I visited Breaking the Silence’s May 2-3 exhibition, mounted at the Carl A. Fields Center for Equality + Cultural Understanding, on the same day I completed Yizhar’s novella and noticed the similarities: Both displayed the traumas of soldiers forced to exert power over the enemy.
Princeton University’s Center for Jewish Life (CJL) declined to host the exhibition on Yom Ha’Atzmaut, as they were concerned about the sensitivities of people who may have lost friends or family in Israel’s wars, even though CJL hosted a talk with Gvaryahu more than a year ago. This week he joined the CJL Yom Ha’Atzmaut barbecue because the day is one of celebration for him, too. “I was joyful, happy I have a state, happy there are people outside of Israel that support it, and think the State of Israel is important,” he said.
Still, Gvaryahu told me that the celebration alone was insufficient; people needed to have a “complex approach” to Israel.
“The way to do that is to celebrate, enjoy, admire, but don’t look away when challenges are brought forward,” he said. “Learning and talking about the occupation does not question Israel’s legitimacy — it strengthens Israel’s legitimacy.”
Gvaryahu spoke about his initiation into what it meant to be an occupier. In an early mission called a “straw widow” that involved taking over a Palestinian house and using it as a military post, he said, “I found myself barging into some family’s home and putting the entire family under control of the soldiers. That started waking me up to this reality of what the occupation actually looked like.”
To my mind, Gvaryahu is sharing with Israelis an alternate view of reality, that of soldiers who have to employ the tools of an occupier. He feels they need that information to form a more nuanced view of what the occupation means. But many who demonize Breaking the Silence claim the group is unpatriotic and undermines the state.

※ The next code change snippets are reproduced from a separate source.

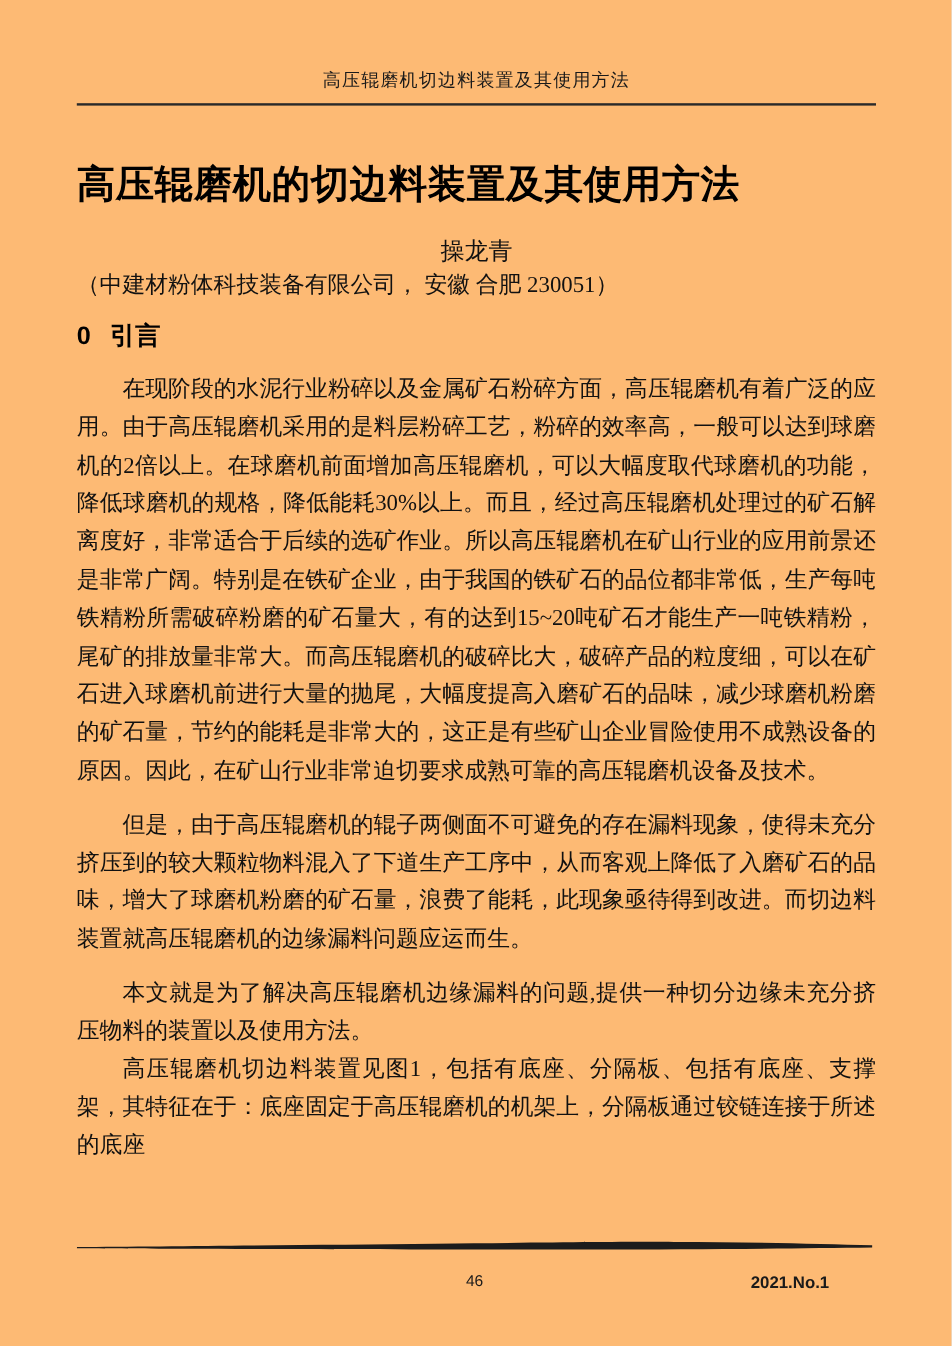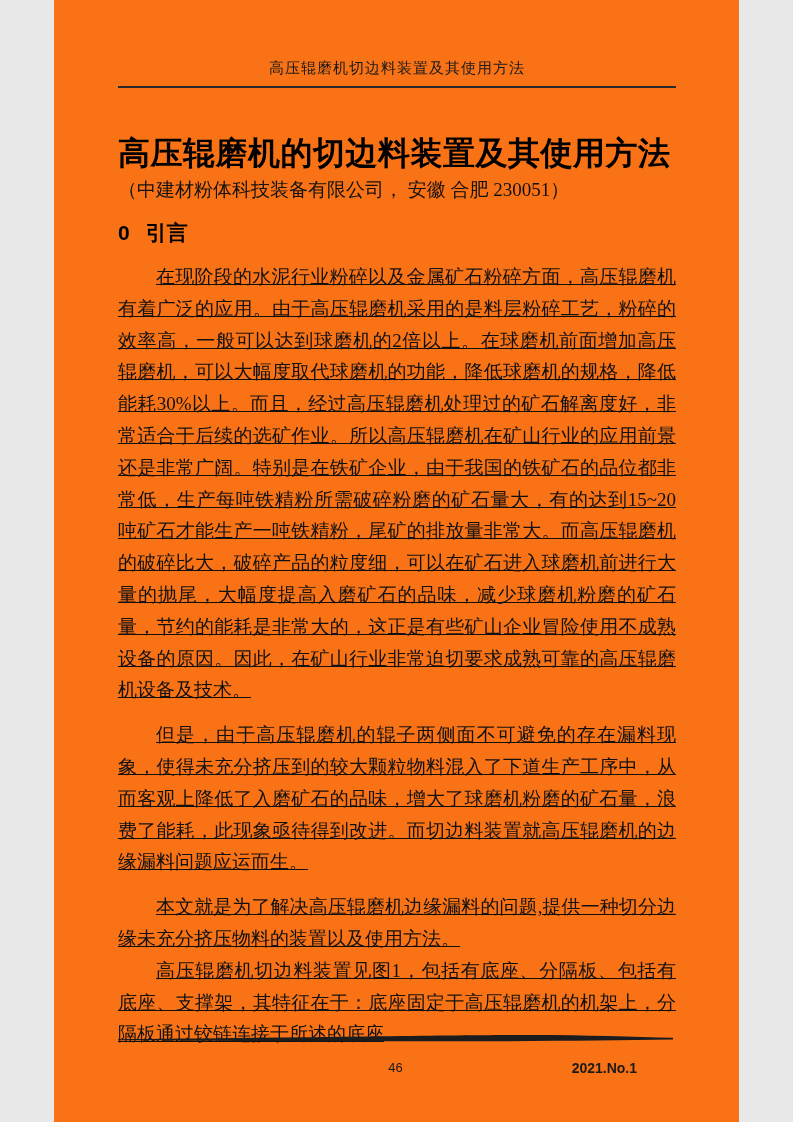--- a/index.html
+++ b/index.html
@@ -5,10 +5,10 @@
   html, body { margin: 0; padding: 0; background: #e8e8e8; }
   .page {
     position: relative;
-    width: 685px;
+    width: 793px;
     height: 1122px;
     margin: 0 auto;
-    background: #f97316;
+    background: #fdba74;
     box-sizing: border-box;
     padding: 0 63px 0 64px;
     font-family: "Liberation Serif", "DejaVu Serif", serif;

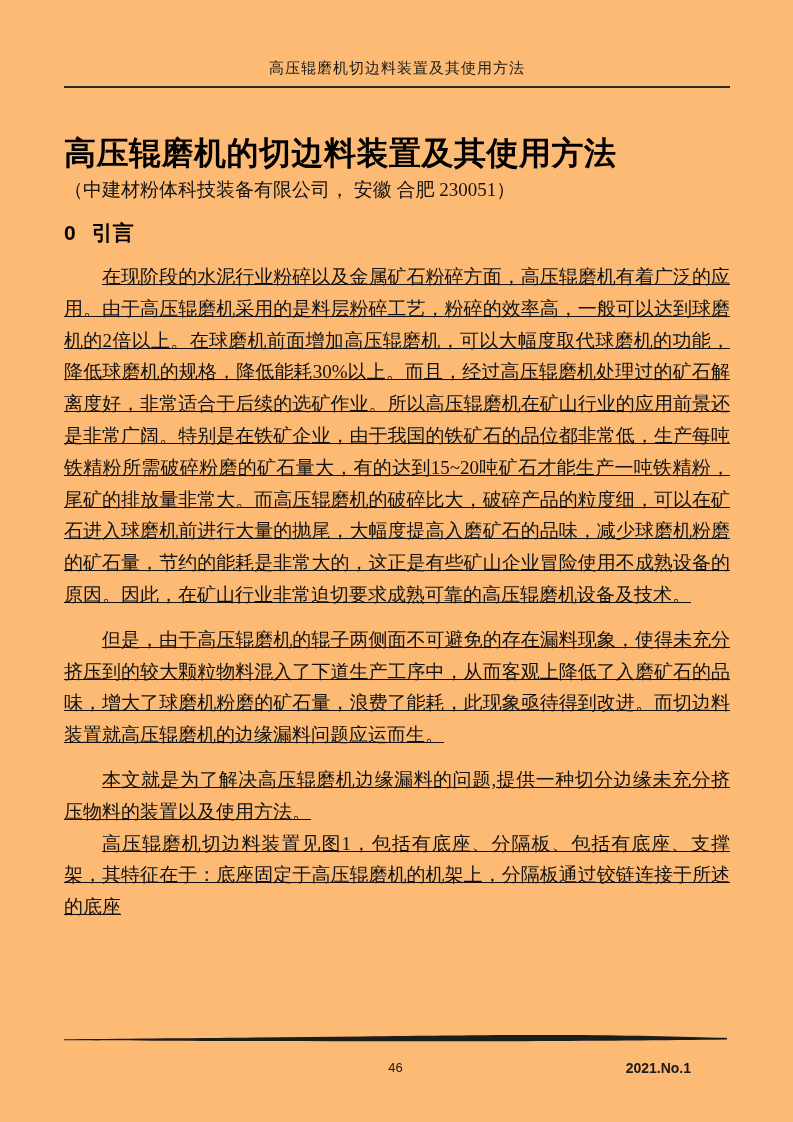--- a/index.html
+++ b/index.html
@@ -112,6 +112,7 @@
   <hr class="head-rule">
 
   <h1 class="doc-title">高压辊磨机的切边料装置及其使用方法</h1>
+  <div class="author">操龙青</div>
   <div class="affiliation">（中建材粉体科技装备有限公司， 安徽 合肥 230051）</div>
 
   <div>

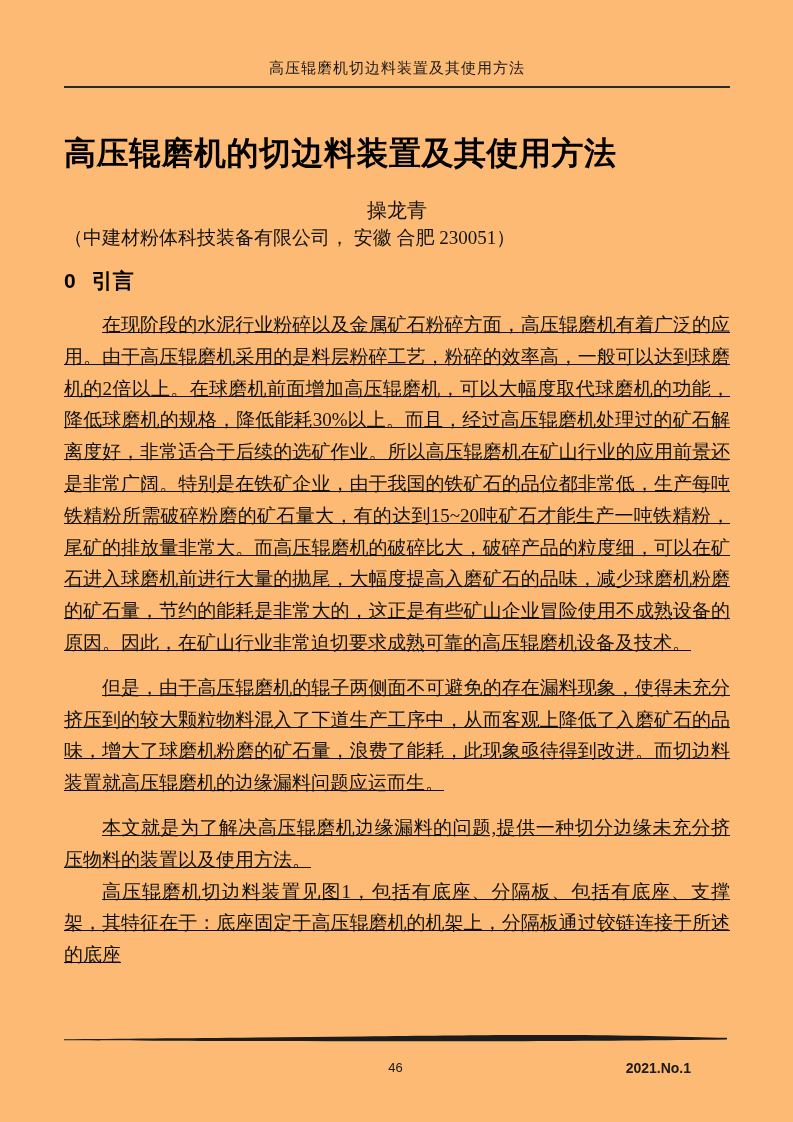--- a/index.html
+++ b/index.html
@@ -70,7 +70,6 @@
     text-align: justify;
     text-indent: 2em;
     color: #111111;
-    text-decoration: underline;
   }
   .body-text p:last-child { margin-bottom: 0; }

Having experienced myself how well-meaning American Jews not only do not want to acknowledge the possibility of diverse perspectives on Israel, but will do whatever they can to keep all speech about Israel within the bounds of “accepted discourse,” I found myself supporting Gvaryahu’s effort to share his reality. Truth is viewed through the perspectives and experiences of individuals, and the only way to flesh out an understanding of complex realities, in my opinion, is to listen critically and analytically to all sides.
For me, the lesson is to hear different takes, not to quash views I disagree with regarding Israel, and politics in general. But we also have to be careful not to over-idealize the Jewish state.
Gvaryahu talked about how narrow understandings of Israel have negatively affected young American Jews who learn about Israel in their religious schools, day schools, and camps. “They feel they were lied to. They were given this perfect picture of Israel, and Israel is a complex place,” he said.
“Part of the responsibility of people who care about Israel is to ensure that there is a marketplace of ideas. Me and Ido [a fellow soldier who was mounting the Princeton exhibit with him] represent 1,200 Israelis who have put their lives and limbs to the country. What we are asking for is don’t silence us.”